If I said, “People with eating disorders worry about fat,” you’d probably ask me what rock I’d just crawled out from under. Usually, the gateway to an eating disorder is a fear of fat -- and a diet (followed by the next and the next and every other behavior meant to get rid of fat). Given that eating disorders are far more complicated than a desire for thinness, and brain and biological factors also play a role, still the more anti-obesity craziness, the more fertile ground for a latent eating disorder.
So we have to ponder the truth about obesity. Is it really the severe health crisis the public health sector has been decrying?
The jury is once again deliberating. Today, the prestigious Archives of Internal Medicine, published a surprise: Fat itself is not the culprit in heart disease, diabetes and a long list of related public health woes. In turns out that some obese individuals do not appear to have an increased risk for heart disease, while some normal-weight individuals do.
More specifically, Rachel P. Wildman, Ph.D., of the Albert Einstein College of Medicine, Bronx, N.Y., and colleagues tapped 5,440 individuals participating in the National Health and Nutritional Examination Surveys between 1999 and 2004. After assessing the volunteers’ body weight and cardiometabolic status (including high blood pressure, elevated triglycerides hyperlink and low high-density lipoprotein or “good” cholesterol), the researchers found that thinness doesn’t necessarily mean healthiness.
Nearly one fourth of normal-weight adults were metabolically abnormal, meaning they were at risk for heart problems and diabetes.

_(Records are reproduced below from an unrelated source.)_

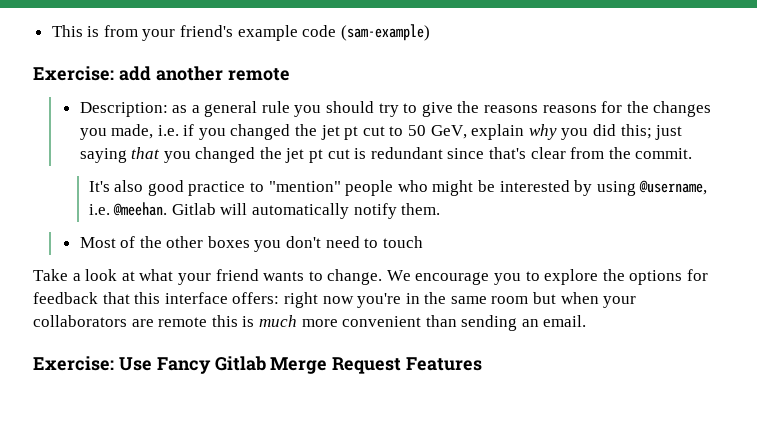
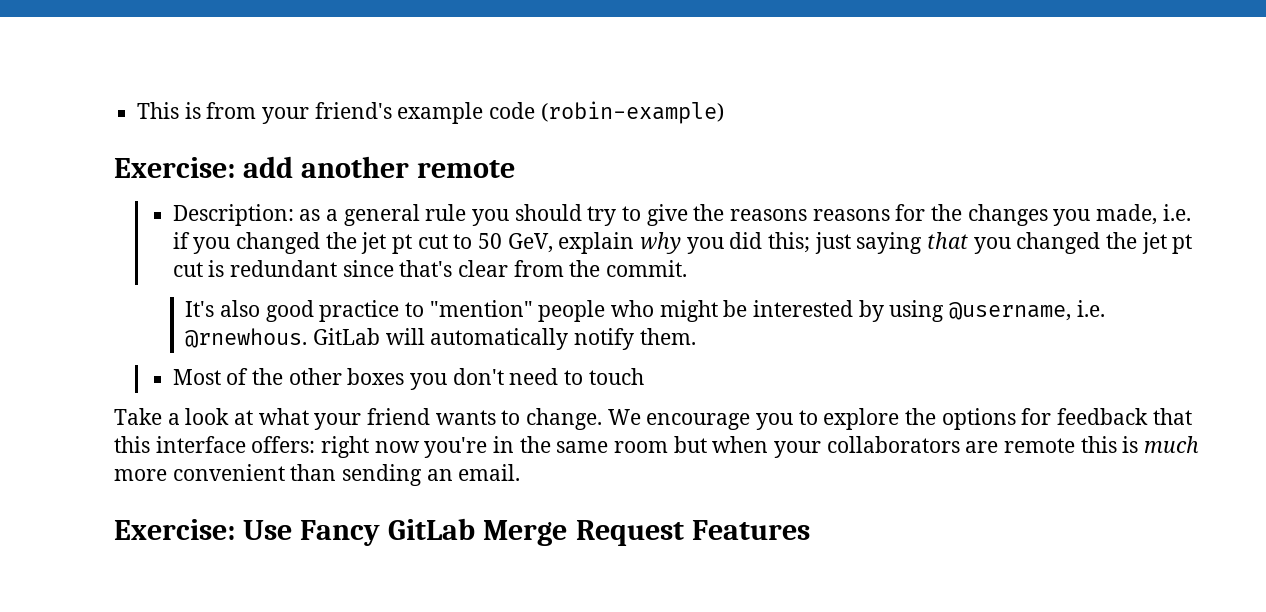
[340,24,430,41] (sam-example) -> [540,101,724,124] (robin-example)
[113,202,216,216] @meehan. Gitlab -> [185,328,380,348] @rnewhous. GitLab
[214,356,266,371] Gitlab -> [388,518,476,540] GitLab

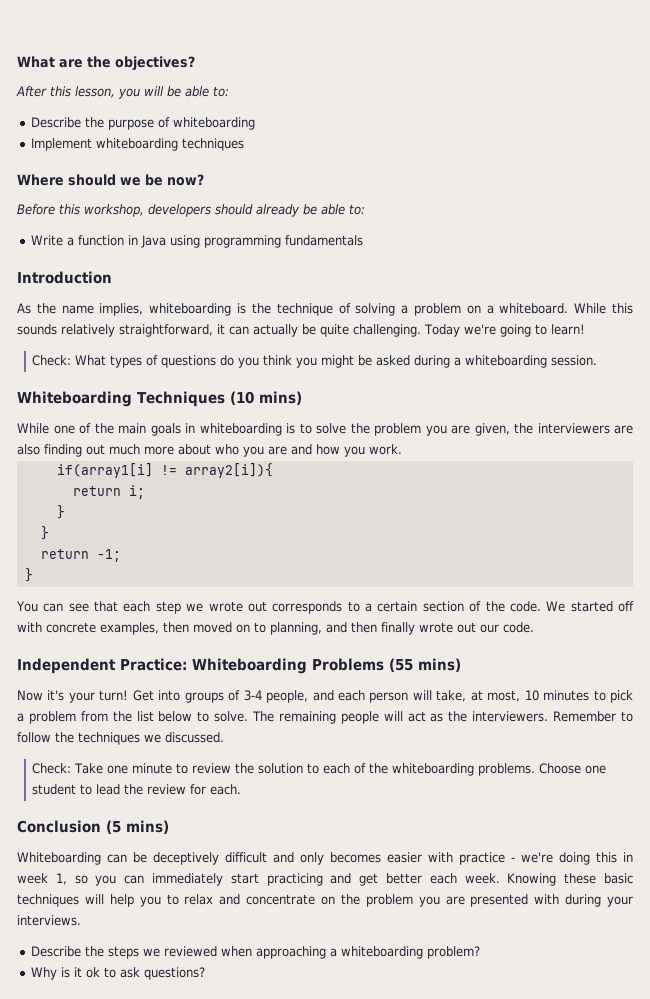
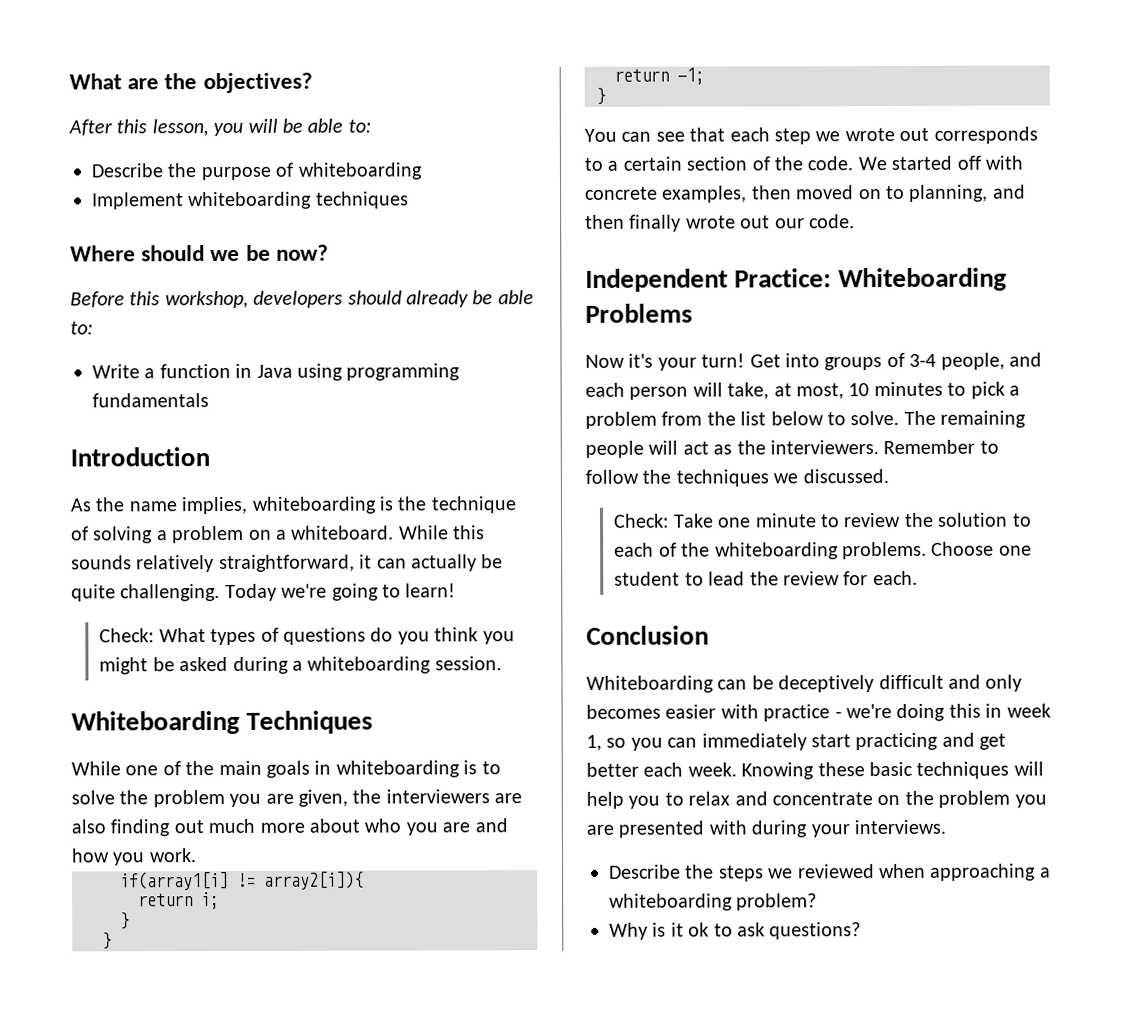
[229,391,302,405] (10 mins) -> (374, 722) none
[389,658,461,672] (55 mins) -> (693, 313) none
[106,820,169,834] (5 mins) -> (709, 635) none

Meanwhile, half of overweight adults and nearly a third of obese adults were metabolically healthy.
Digging a little deeper, the researchers found that people whose weight was normal but cardiometabolism abnormal tended to be older, less physically active and have larger waists than healthy normal-weight individuals. At the same time, obese individuals with no metabolic abnormalities were more likely to be younger, black, more physically active and have smaller waists than those with metabolic risk factors.
So, it’s not obesity, per se, that puts a person at risk for heart problems and diabetes. It’s more likely “the behavioral, hormonal or biochemical and genetic mechanisms underlying these differential metabolic responses to body sizes,” the authors write.

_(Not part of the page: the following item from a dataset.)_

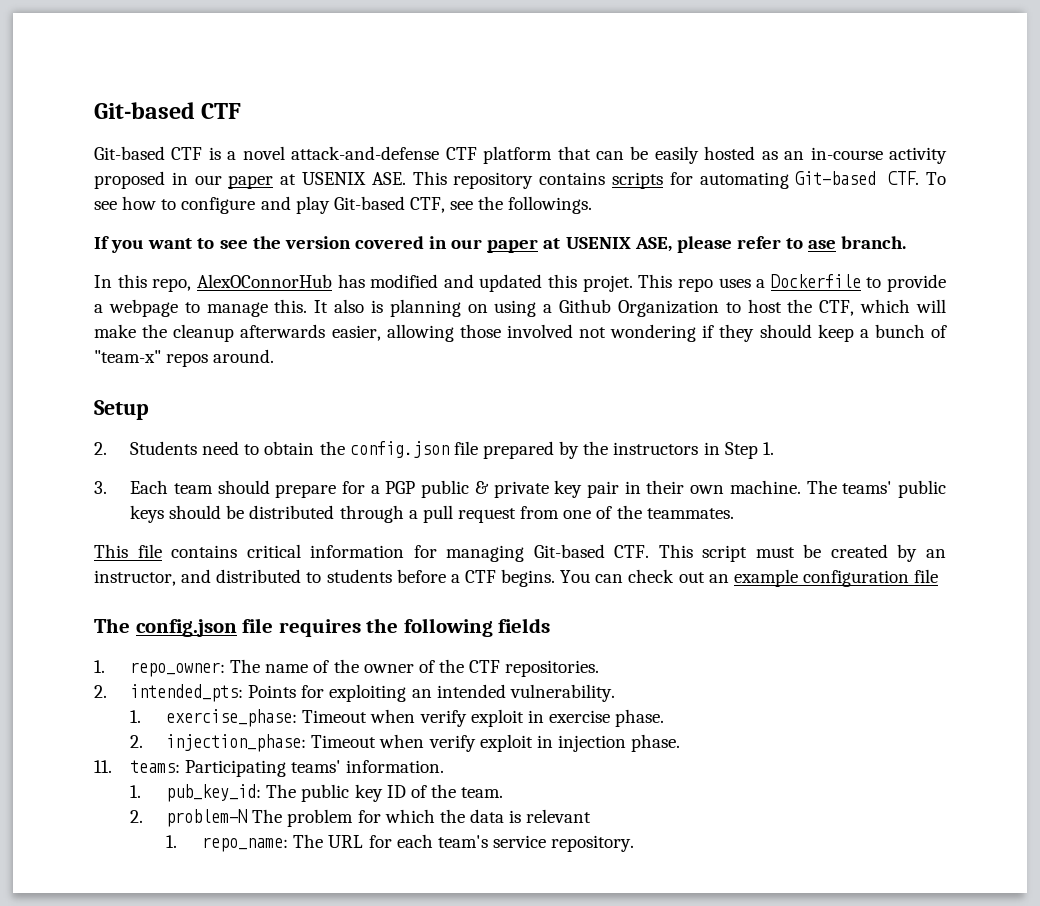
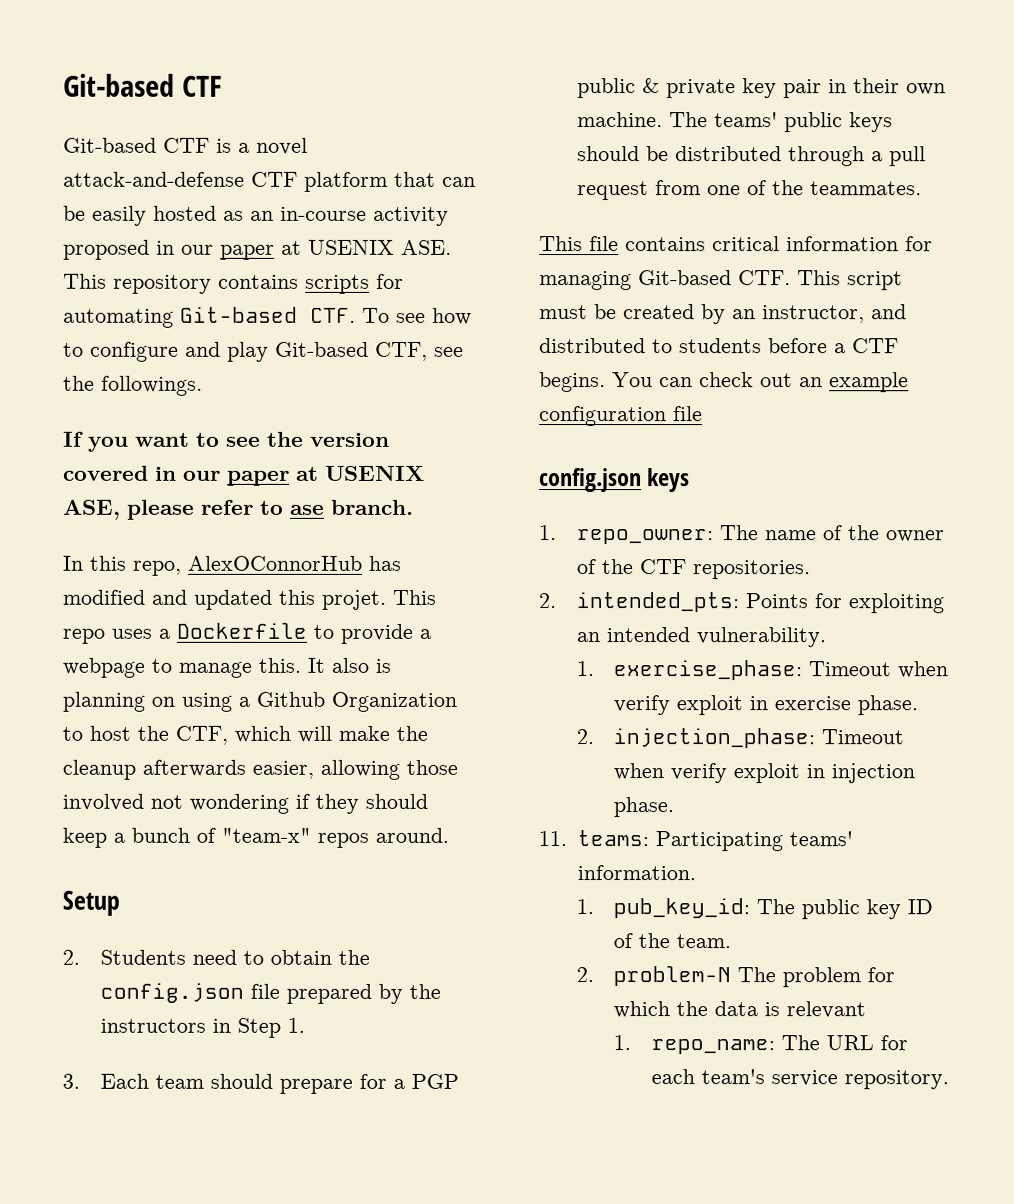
[94,618,551,637] The config.json file requires the following fields -> [539,468,691,493] config.json keys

Indeed, the lesson for those grappling with eating disorders is that it’s not fat alone that's bad. It's also the diets, fasts and subsequent binges and overeating – not to mention our bodies’ genetics and natural make-up. The combination of who we are and what we do dictate our good or bad health. Perhaps if our society held to a balanced, realistic picture of fat, people with eating disorders wouldn’t demonize it so much. And do such drastic behaviors in the quest to get rid of it.

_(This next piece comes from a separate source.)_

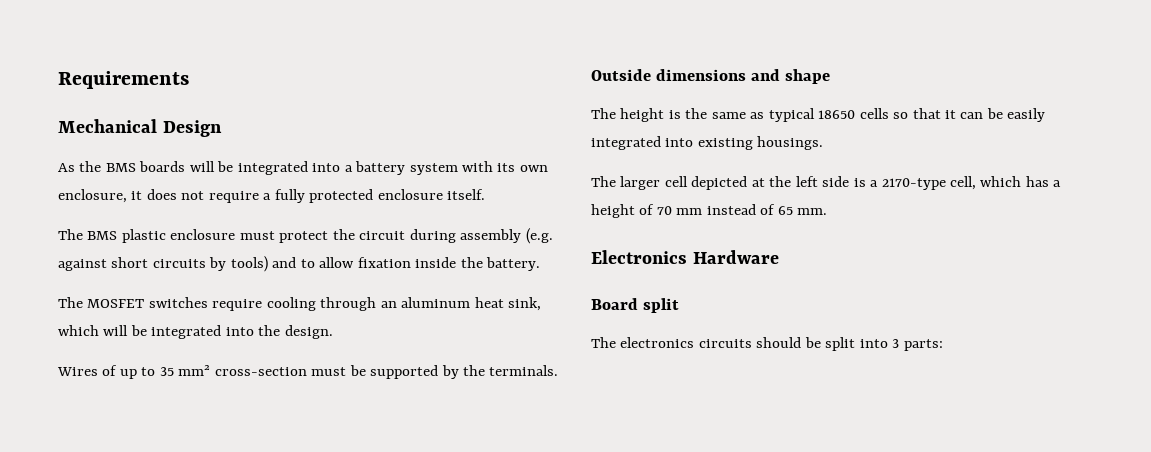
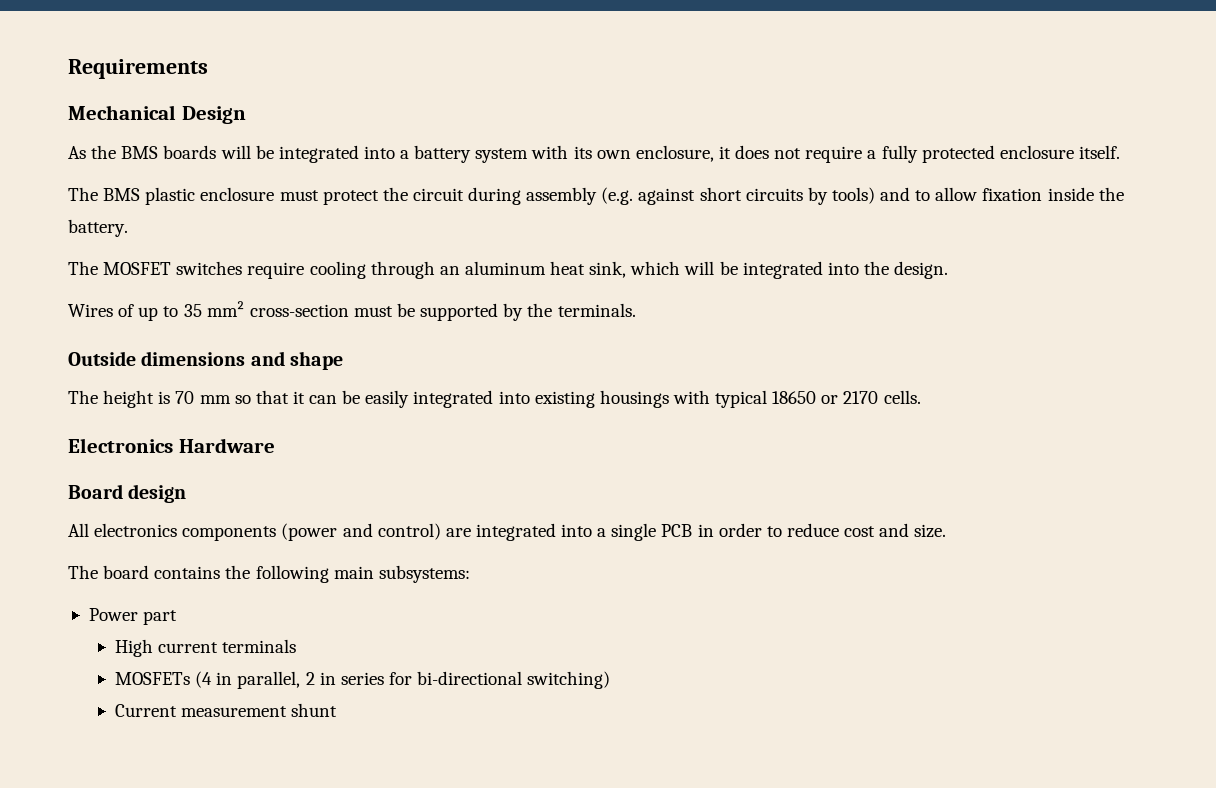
[685,108,889,122] the same as typical 18650 cells -> [175,391,231,404] 70 mm
[757,136,824,150] [591,176,1062,190] [591,204,828,218] [591,250,779,264] [591,298,679,313] [591,337,943,351] housings. // The larger cell depicted at the left side is a 2170-type cell, which has a height of 70 mm instead of 65 mm. // Electronics Hardware // Board split // The electronics circuits should be split into 3 parts: -> [599,390,921,408] [68,438,275,453] [68,484,187,503] [68,523,947,541] [68,565,470,583] [88,608,178,625] [115,639,297,657] [115,671,611,689] [115,703,338,717] housings with typical 18650 or 2170 cells. // Electronics Hardware // Board design // All electronics components (power and control) are integrated into a single PCB in order to reduce cost and size. // The board contains the following main subsystems: // Power part // High current terminals // MOSFETs (4 in parallel, 2 in series for bi-directional switching) // Current measurement shunt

Note: A second study of 314 individuals, published in the same Archives issue, bore a similar finding. Norbert Stefan, M.D., and colleagues at the University of Tübingen, Germany measured body fat and sensitivity to insulin action (a protector against diabetes) and thus identified a group of obese individuals who were not resistant to insulin. The researchers dubbed them as having “metabolically-benign obesity” and went one step further to suggest that their obesity protected against insulin resistance and atherosclerosis. In seems the placement of their fat (in the liver) rather than the amount of it seemed to equate most with potential health problems.